Transcribe exactly, and only, the lines that run from the one containing "- Figura 29 Estudio de la Biblia" through the end of the records.
________
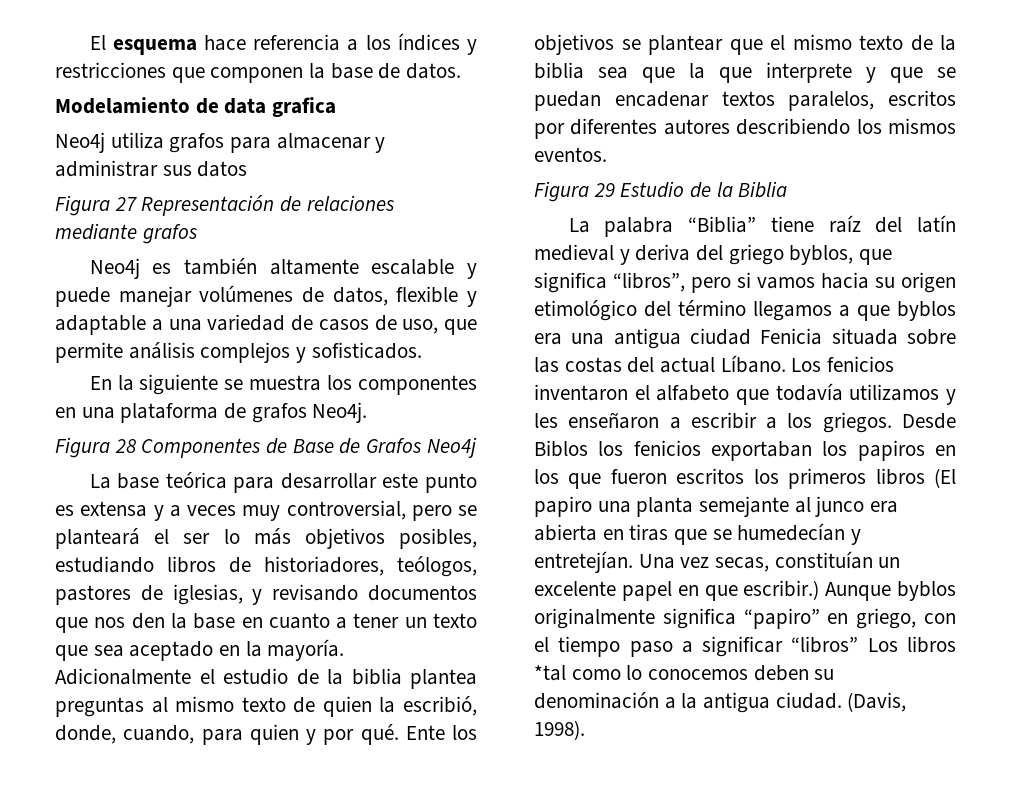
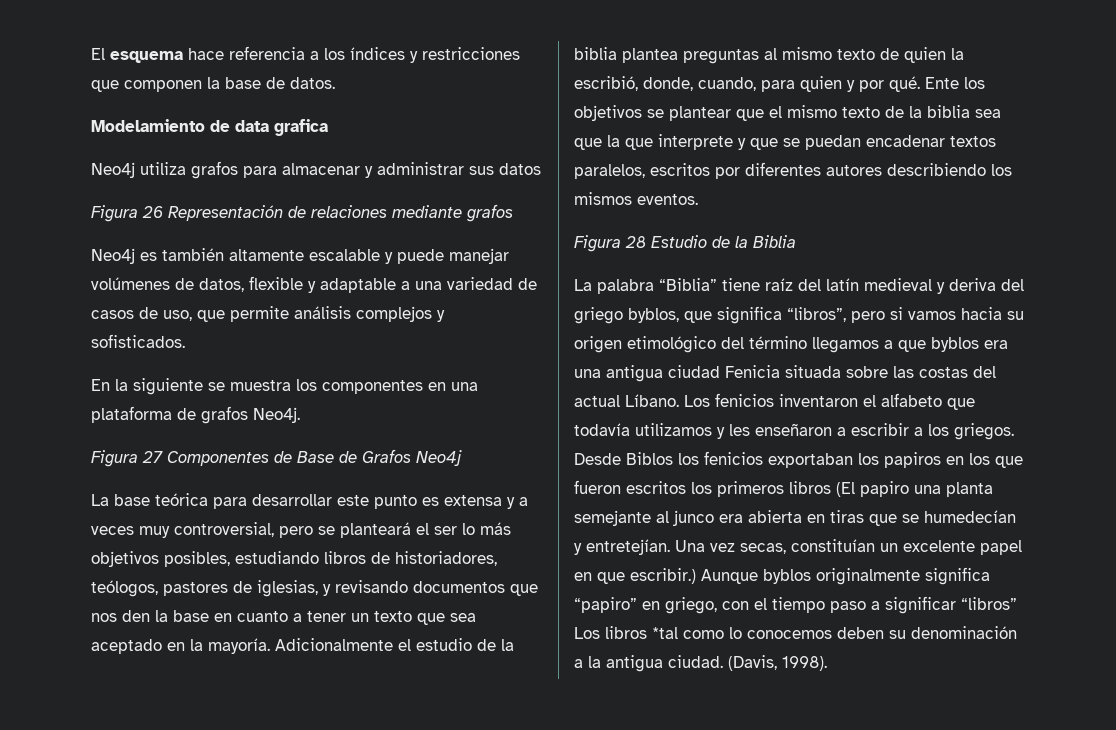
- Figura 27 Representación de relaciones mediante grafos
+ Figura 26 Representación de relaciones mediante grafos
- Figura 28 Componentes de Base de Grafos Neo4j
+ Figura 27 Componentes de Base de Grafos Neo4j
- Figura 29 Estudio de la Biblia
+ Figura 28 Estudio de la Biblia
________
■ **ANSWER BOX**
- Figura 29 Estudio de la Biblia
+ Figura 28 Estudio de la Biblia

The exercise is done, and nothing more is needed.